Dr. Alizadeh also said he uses intraoperative aberrometry often in his glaucoma patients. When it comes to advanced-technology IOLs, multifocal IOLs need to be used with caution, but he sees a value in monofocal IOLs with mini-monovision, EDOF lenses, toric IOLs, and the Light Adjustable Lens (RxSight). EDOF lenses, he expounded, can be options for glaucoma patients with visual field defects; they have reduced glare/halos compared to multifocal IOLs, while improving intermediate vision, maintaining contrast sensitivity, and having a lower risk for positive dysphotopsias. Toric IOLs can benefit glaucoma patients because they need reliable visual field testing, Dr. Alizadeh said. Intraoperative aberrometry can ensure these lenses are placed in their optimal axis.

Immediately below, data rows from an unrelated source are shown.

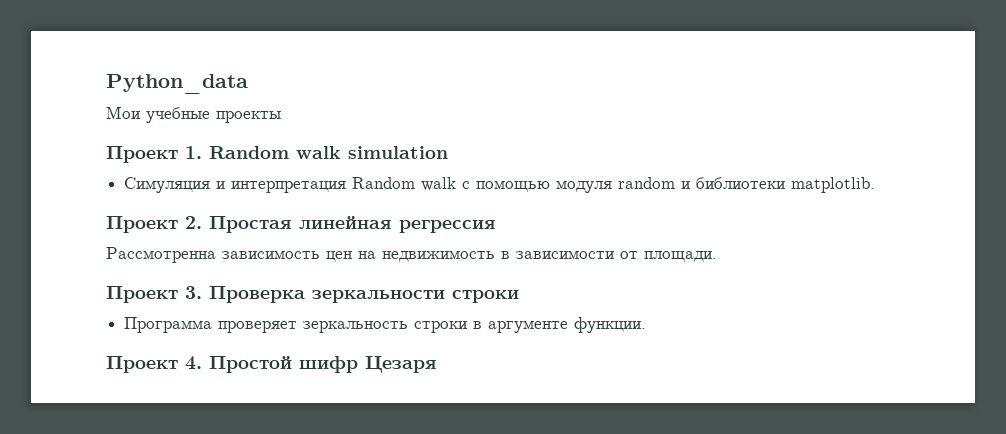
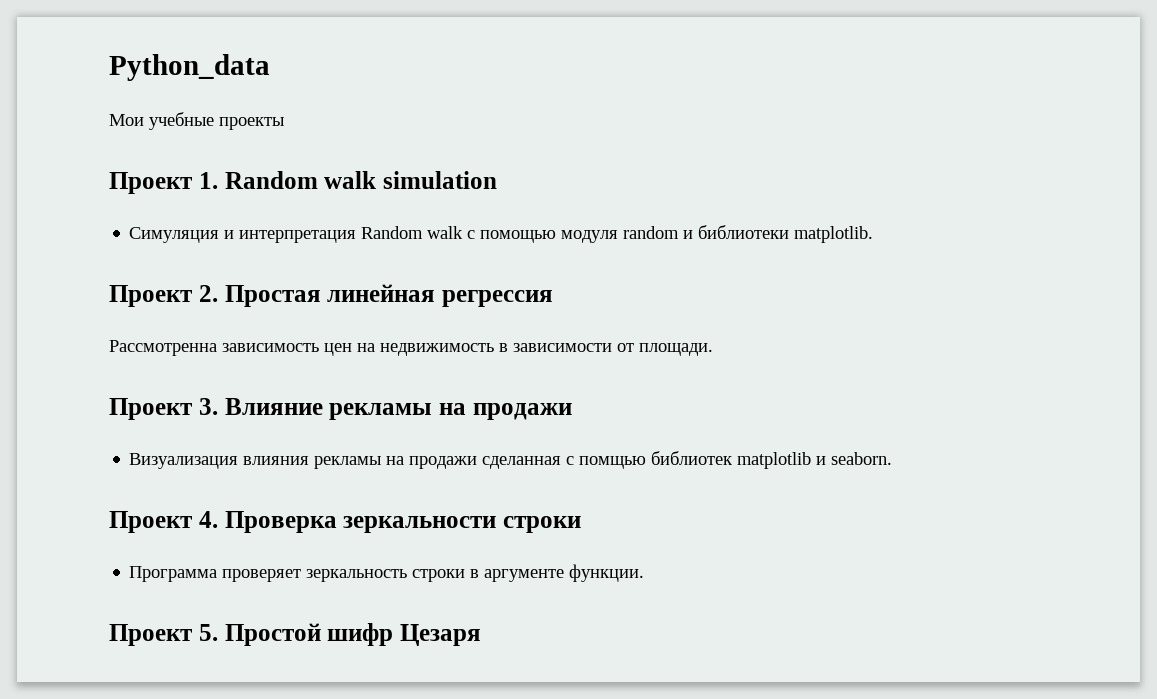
(202, 292) none -> [224,398,572,420] [129,451,893,469] [109,511,218,533] Влияние рекламы на продажи // Визуализация влияния рекламы на продажи сделанная с помщью библиотек matplotlib и seaborn. // Проект 4.
[185,356,202,370] 4. -> [198,624,218,641] 5.

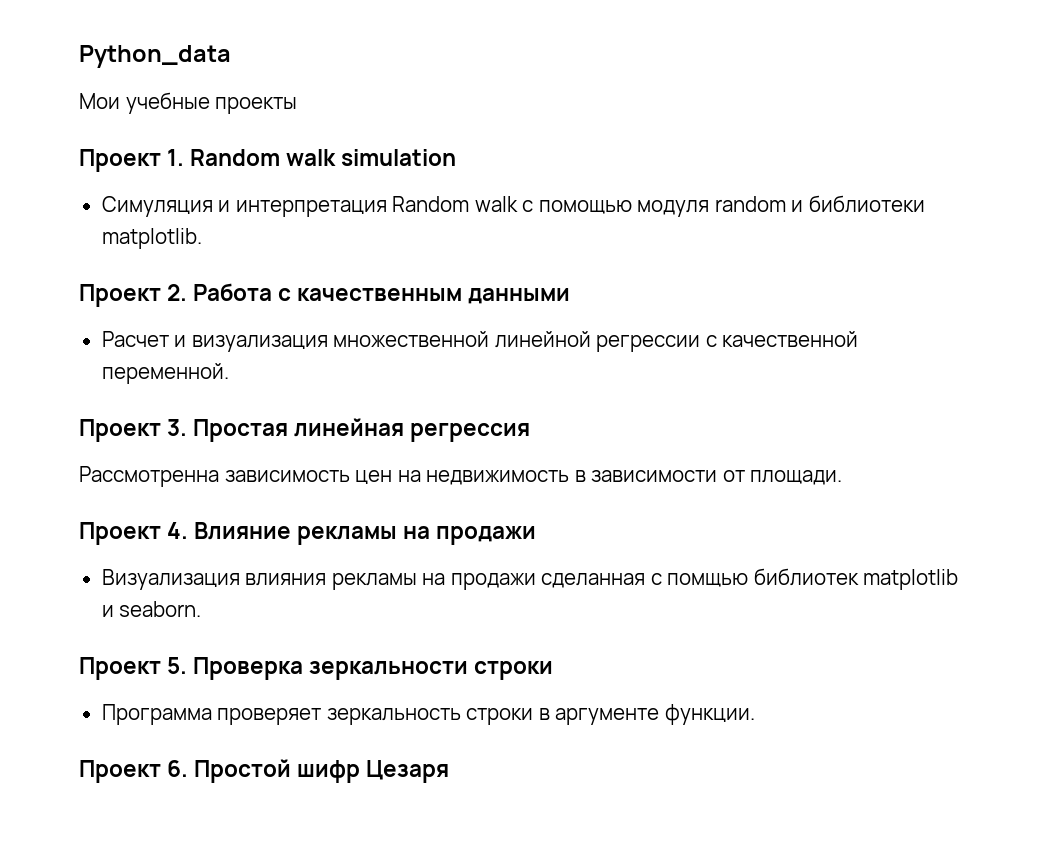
(218, 293) none -> [193,283,571,304] [101,331,859,352] [101,363,229,384] [79,419,188,442] Работа с качественным данными // Расчет и визуализация множественной линейной регрессии с качественной переменной. // Проект 3.
[198,398,218,415] 3. -> [167,522,189,539] 4.
[198,511,218,528] 4. -> [167,657,188,674] 5.
[198,624,218,641] 5. -> [167,760,189,777] 6.

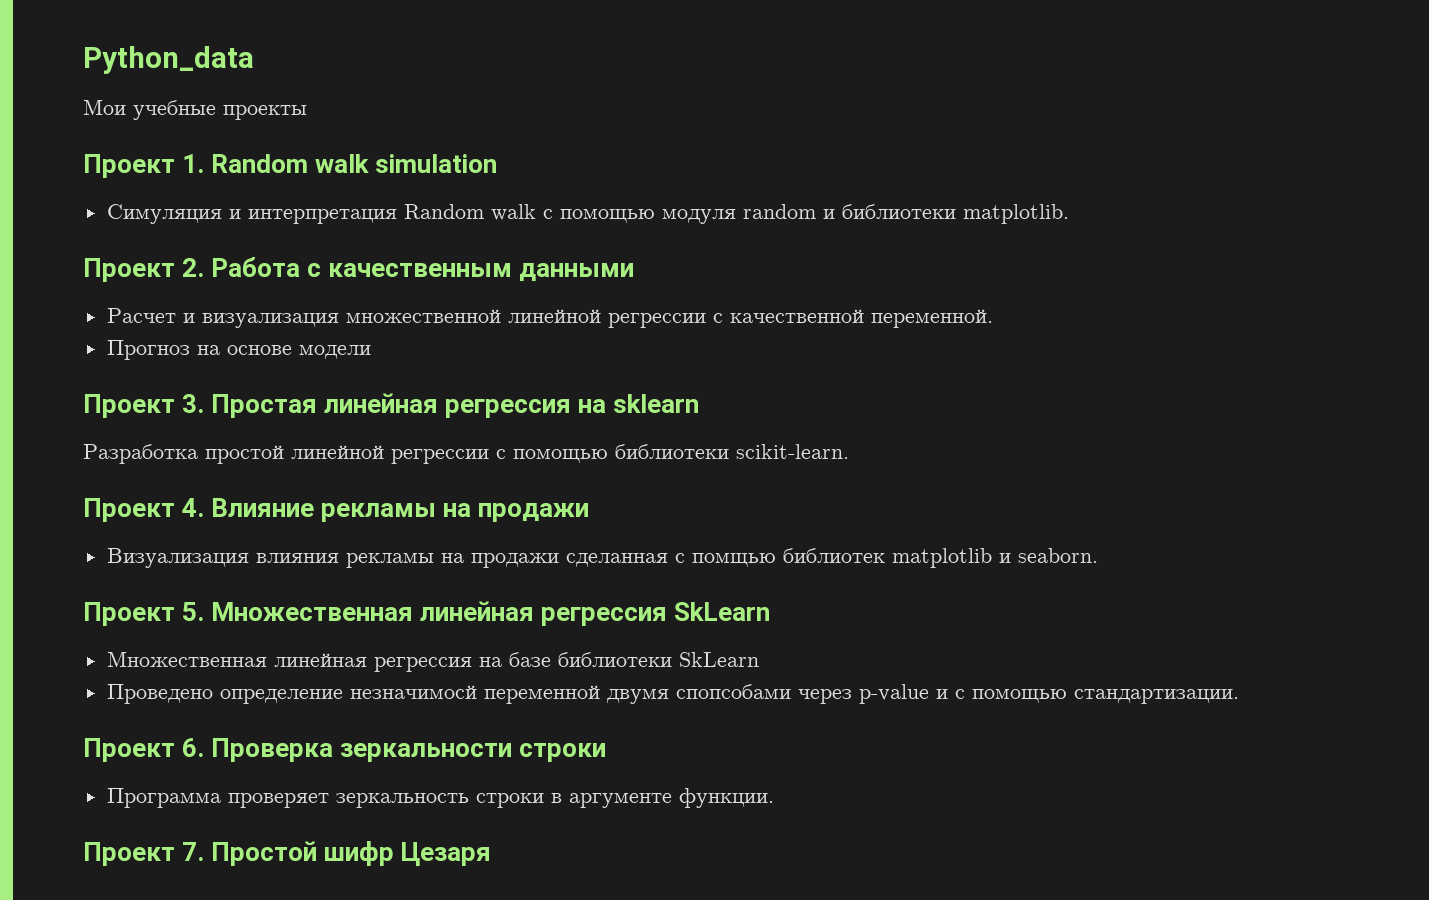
(229, 373) none -> [106,340,371,360] // Прогноз на основе модели
[79,466,843,487] // Рассмотренна зависимость цен на недвижимость в зависимости от площади. -> [578,394,700,413] [83,444,849,464] на sklearn // Разработка простой линейной регрессии с помощью библиотеки scikit-learn.
(188, 665) none -> [211,601,771,626] [106,651,759,672] [106,684,1239,704] [83,738,205,762] Множественная линейная регрессия SkLearn // Множественная линейная регрессия на базе библиотеки SkLearn // Проведено определение незначимосй переменной двумя спопсобами через p-value и с помощью стандартизации. // Проект 6.
[167,760,189,777] 6. -> [182,842,205,861] 7.

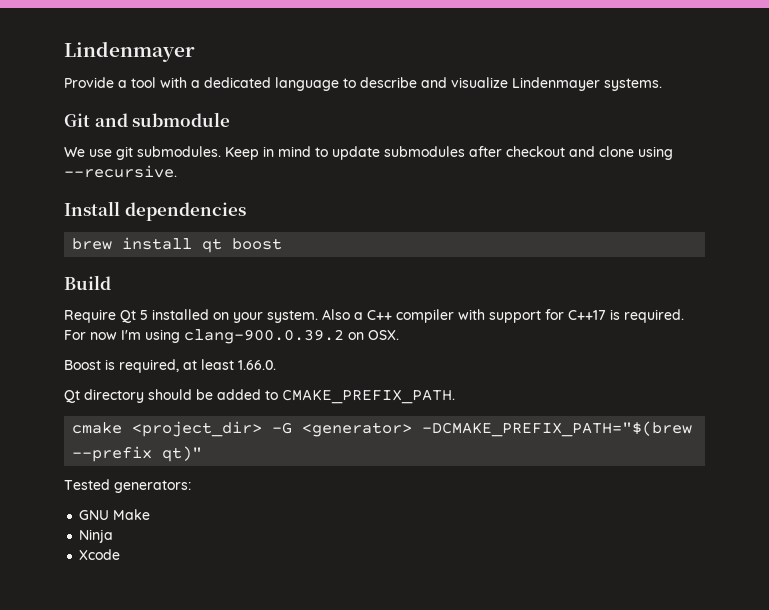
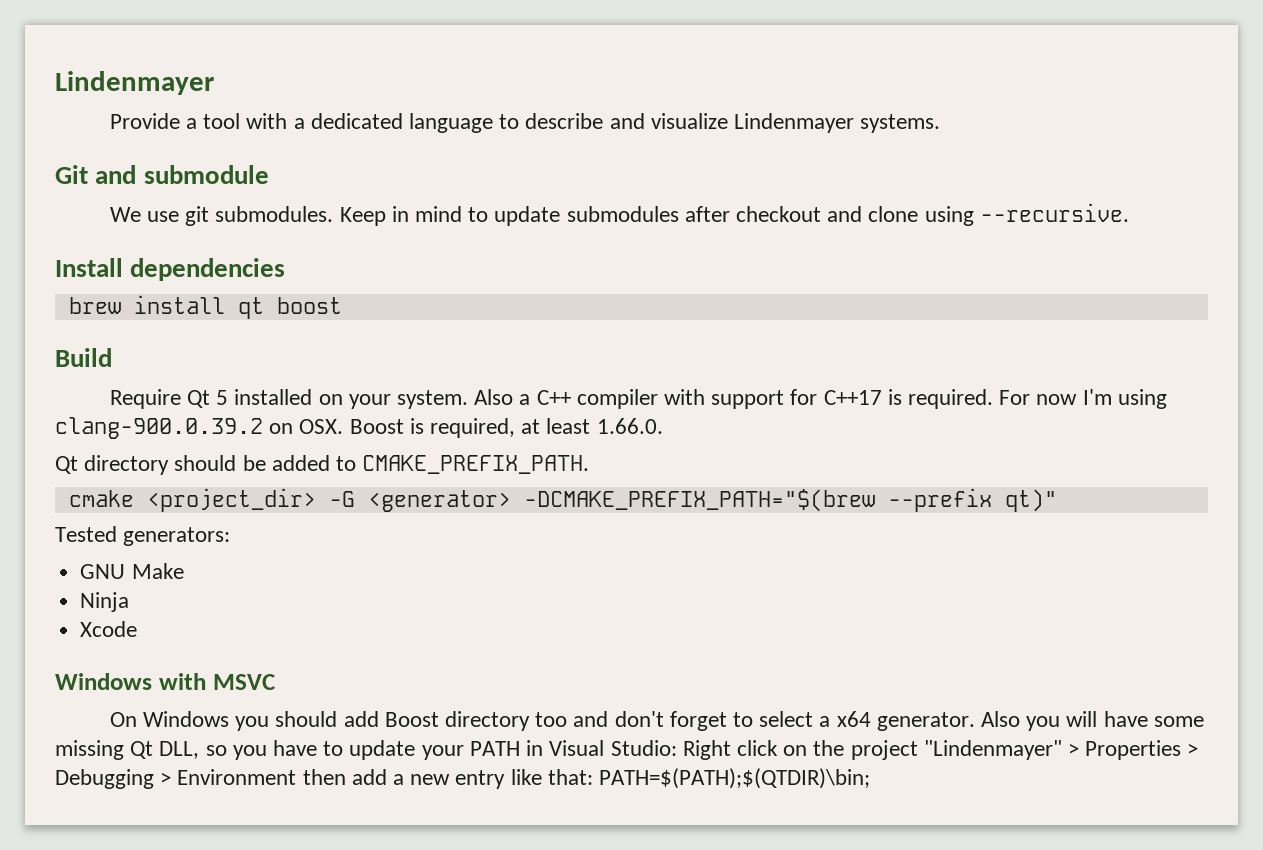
(399, 335) // -> (344, 426) none
(121, 554) none -> [55,673,275,690] [109,711,1204,731] [55,740,1199,760] [55,768,871,789] // Windows with MSVC // On Windows you should add Boost directory too and don't forget to select a x64 generator. Also you will have some missing Qt DLL, so you have to update your PATH in Visual Studio: Right click on the project "Lindenmayer" > Properties > Debugging > Environment then add a new entry like that: PATH=$(PATH);$(QTDIR)\bin;

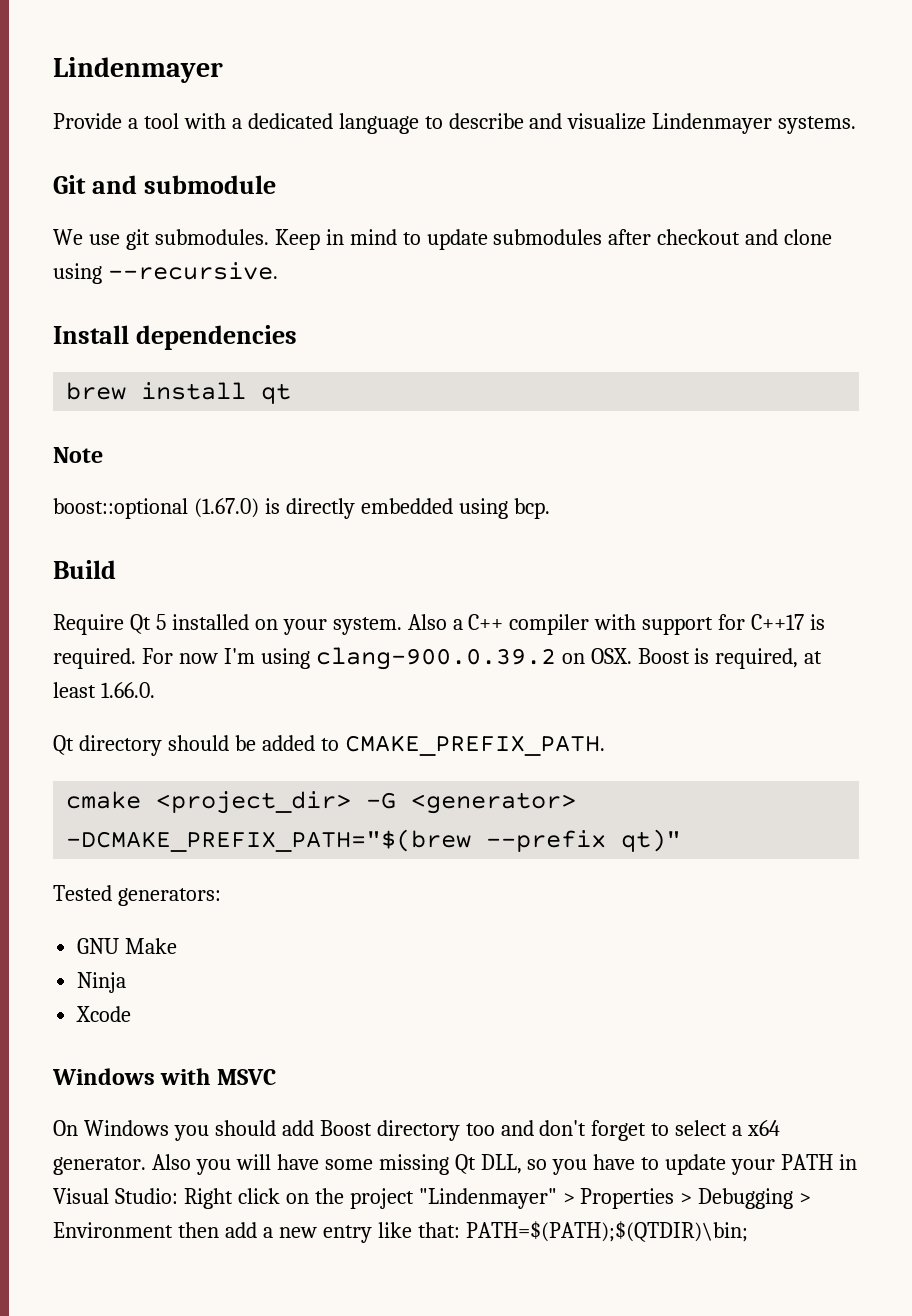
[276,297,342,314] boost -> [53,447,103,463] [53,498,550,519] // Note // boost::optional (1.67.0) is directly embedded using bcp.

Other future cataract technologies that could be useful for glaucoma patients are drug-eluting intraocular lenses. SpyGlass Pharma is currently in a Phase 3 clinical trial for one such IOL.

“In a nutshell, if you have a glaucoma patient who has a cataract and is asking for ‘upgraded’ options, you have to make sure they do qualify,” Dr. Alizadeh said. These qualifications include having mild-to-moderate open-angle glaucoma with visually significant cataract, well-controlled IOP on 1–3 medications and seeking a reduction in these medications, commitment to postop care compliance and follow-up, realistic expectations, and no advanced visual field loss.

Other presentations focused on innovations in cyclodestruction, the MIGS pipeline, and how MIGS are approved by the FDA.

Editors’ note: Dr. Pitha has relevant financial disclosures with Hexiris. Dr. Alizadeh and Dr. Lee have no relevant financial disclosures.